🚀 BART基礎模型在CNN Dailymail數據集上微調
本模型是在 CNN/Dailymail摘要數據集 上使用 Ainize Teachable-NLP 對 bart-base模型 進行微調得到的。
Bart模型由Mike Lewis、Yinhan Liu、Naman Goyal、Marjan Ghazvininejad、Abdelrahman Mohamed、Omer Levy、Ves Stoyanov和Luke Zettlemoyer於2019年10月29日提出。根據摘要所述,
Bart採用了標準的seq2seq/機器翻譯架構,包含一個雙向編碼器(如BERT)和一個從左到右的解碼器(如GPT)。
預訓練任務包括隨機打亂原始句子的順序和一種新穎的填充方案,即文本片段被單個掩碼標記替換。
BART在針對文本生成進行微調時特別有效,但在理解任務中也表現出色。在GLUE和SQuAD上,它在可比的訓練資源下與RoBERTa的性能相當;在一系列抽象對話、問答和摘要任務中取得了新的最先進成果,ROUGE得分提升高達6分。
作者的代碼可在此處找到:
https://github.com/pytorch/fairseq/tree/master/examples/bart
🚀 快速開始
✨ 主要特性
- 基於標準的seq2seq/機器翻譯架構,結合雙向編碼器和從左到右的解碼器。
- 預訓練任務採用隨機打亂句子順序和新穎的填充方案。
- 在文本生成和理解任務中均表現出色,在多項任務中取得新的最先進成果。
📦 安裝指南
文檔未提及安裝步驟,跳過此章節。
💻 使用示例
基礎用法
from transformers import PreTrainedTokenizerFast, BartForConditionalGeneration
tokenizer = PreTrainedTokenizerFast.from_pretrained("ainize/bart-base-cnn")
model = BartForConditionalGeneration.from_pretrained("ainize/bart-base-cnn")
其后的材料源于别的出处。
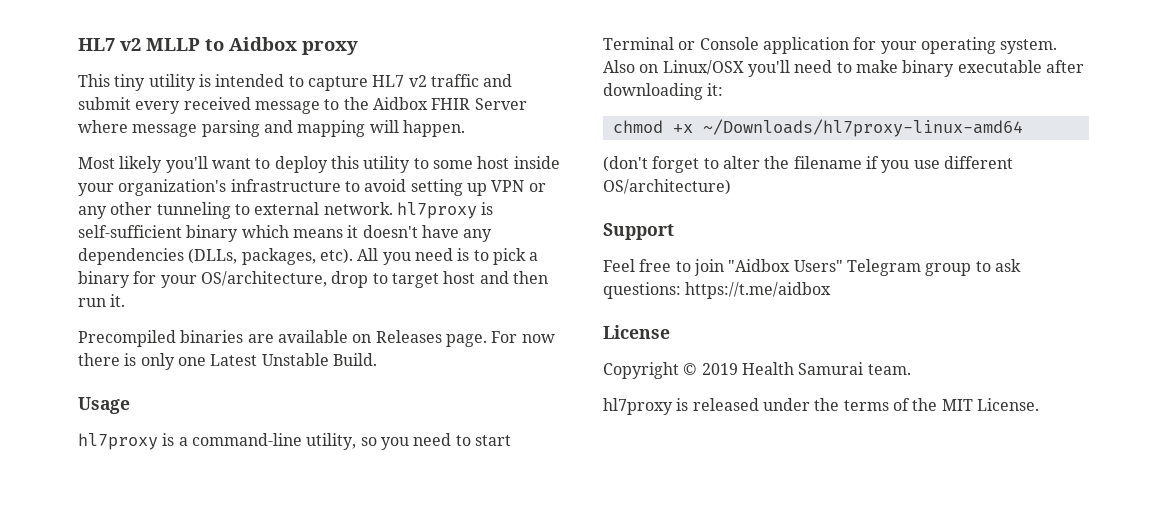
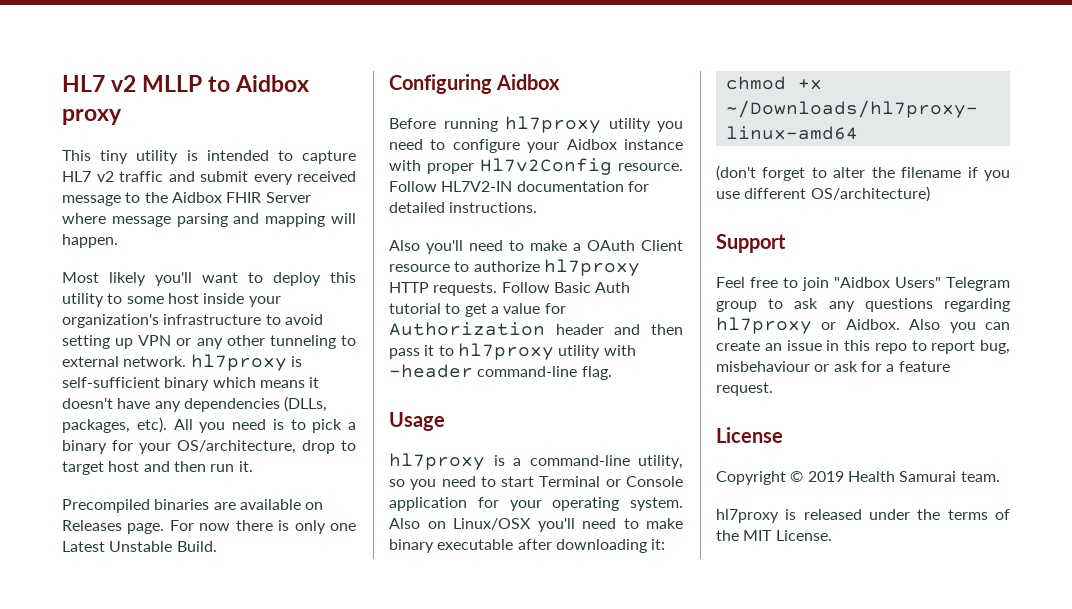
+ Configuring Aidbox
+ Before running hl7proxy utility you need to configure your Aidbox instance with proper Hl7v2Config resource. Follow HL7V2-IN documentation for detailed instructions.
+ Also you'll need to make a OAuth Client resource to authorize hl7proxy HTTP requests. Follow Basic Auth tutorial to get a value for Authorization header and then pass it to hl7proxy utility with -header command-line flag.
- Feel free to join "Aidbox Users" Telegram group to ask questions: https://t.me/aidbox
+ Feel free to join "Aidbox Users" Telegram group to ask any questions regarding hl7proxy or Aidbox. Also you can create an issue in this repo to report bug, misbehaviour or ask for a feature request.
input_text = '(CNN) -- South Korea launched an investigation Tuesday into reports of toxic chemicals being dumped at a former U.S. military base, the Defense Ministry said. The tests follow allegations of American soldiers burying chemicals on Korean soil. The first tests are being carried out by a joint military, government and civilian task force at the site of what was Camp Mercer, west of Seoul. "Soil and underground water will be taken in the areas where toxic chemicals were allegedly buried," said the statement from the South Korean Defense Ministry. Once testing is finished, the government will decide on how to test more than 80 other sites -- all former bases. The alarm was raised this month when a U.S. veteran alleged barrels of the toxic herbicide Agent Orange were buried at an American base in South Korea in the late 1970s. Two of his fellow soldiers corroborated his story about Camp Carroll, about 185 miles (300 kilometers) southeast of the capital, Seoul. "We\'ve been working very closely with the Korean government since we had the initial claims," said Lt. Gen. John Johnson, who is heading the Camp Carroll Task Force. "If we get evidence that there is a risk to health, we are going to fix it." A joint U.S.- South Korean investigation is being conducted at Camp Carroll to test the validity of allegations. The U.S. military sprayed Agent Orange from planes onto jungles in Vietnam to kill vegetation in an effort to expose guerrilla fighters. Exposure to the chemical has been blamed for a wide variety of ailments, including certain forms of cancer and nerve disorders. It has also been linked to birth defects, according to the Department of Veterans Affairs. Journalist Yoonjung Seo contributed to this report.'
input_ids = tokenizer.encode(input_text, return_tensors="pt")
summary_text_ids = model.generate(
input_ids=input_ids,
bos_token_id=model.config.bos_token_id,
eos_token_id=model.config.eos_token_id,
length_penalty=2.0,
max_length=142,
min_length=56,
num_beams=4,
)
print(tokenizer.decode(summary_text_ids[0], skip_special_tokens=True))
高級用法
文檔未提及高級用法代碼示例,跳過此部分。
API
你可以通過 ainize 體驗此模型。
📚 詳細文檔
文檔未提供詳細說明,跳過此章節。
🔧 技術細節
文檔未提供具體的技術實現細節(>50字),跳過此章節。
📄 許可證
本項目採用Apache-2.0許可證。